Amazon, booze and benefit cuts: How Patrick Donahoe tried to remake the struggling U.S. Postal Service
When Patrick Donahoe began his job as an afternoon shift postal clerk at a Pittsburgh post office in 1975, the mail was still sorted by hand. Packages weren’t much of a priority. And email, let alone online shopping, were decades away.
“It was a dusty, dreary old place,” Donahoe says. Yet he stuck it out for nearly 40 years, rising to become postmaster general of the institution he joined as a 20-year-old student at the University of Pittsburgh making $4.76 an hour in pocket money. On Friday, Donahoe announced the end of that run. He’ll retire on Feb. 1, 2015 after four transformative and tumultuous years running the USPS.
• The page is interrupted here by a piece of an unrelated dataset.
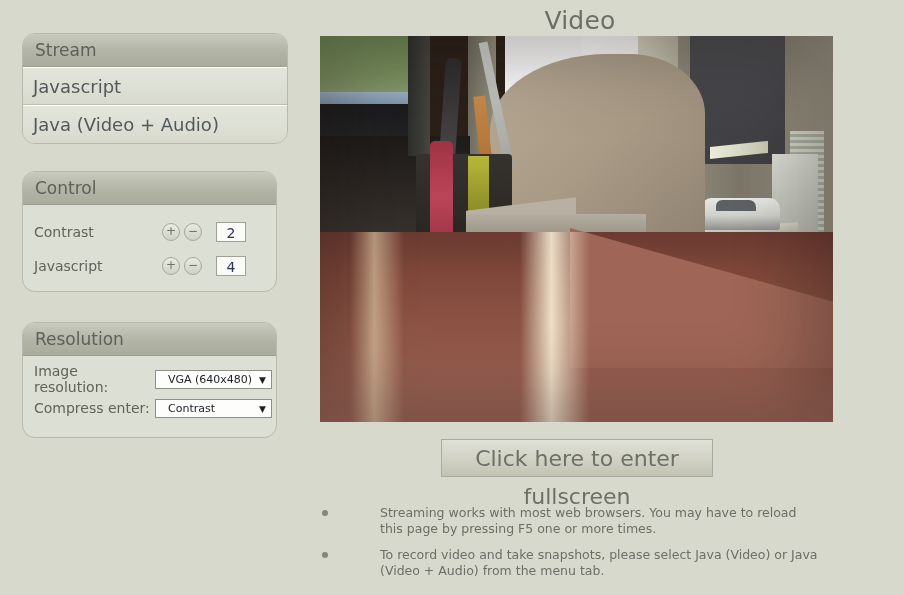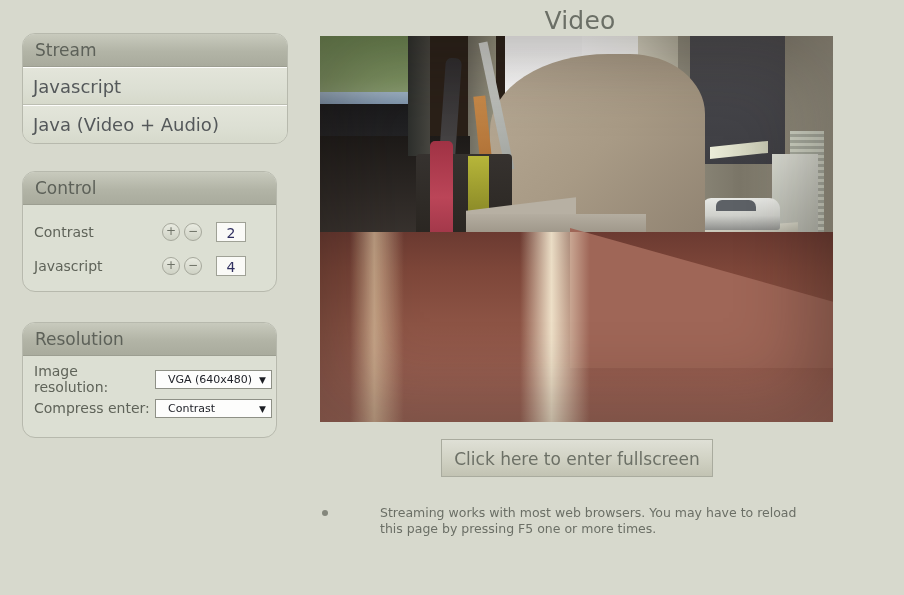"Click here to enter fullscreen" #fullscreen-btn { font-size: 17px -> 22px }
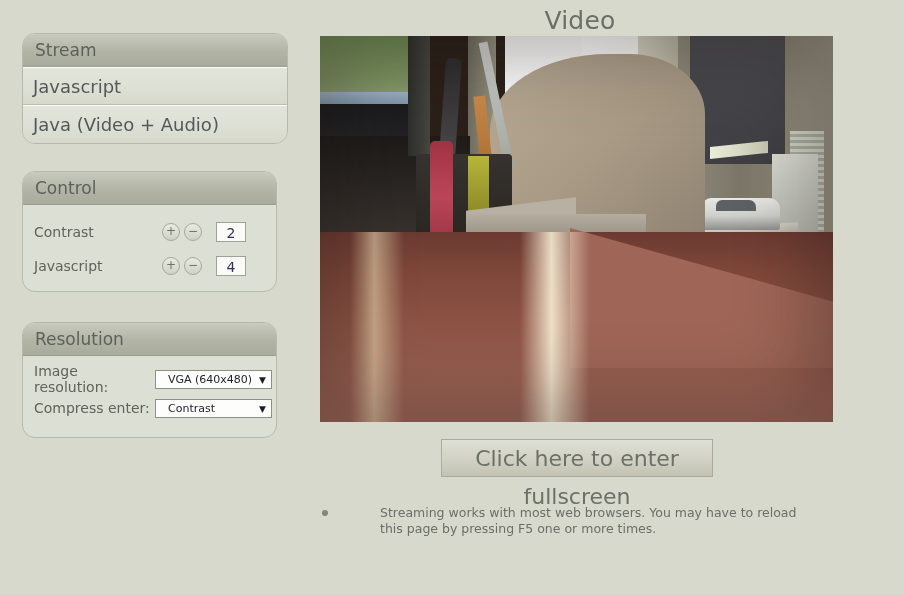"To record video and take" div.note { html: none -> <div> <span> <span></span> </span> <span>To record video and take snapshots, please select Java (Video) or Java (Video + Audio) from the menu tab.</span> </div> }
Donahoe’s modernization efforts have had plenty of critics, many of whom have accused him of attempting to dismantle an American institution while eroding its services. Many small towns have bristled at the thought of their local post office closing. Postal unions have protested against closures of distribution plants. And what looked like cost savings to Donahoe struck many as reducing customer service to the lowest possible level at a place where it was already in short supply. Just ask anyone who’s stood in line at their own post office.
“I think Congress has been irresponsible,” Donahoe says, adding that he believes the Carper-Coburn bill is a reasonable way of fixing the postal service’s problems.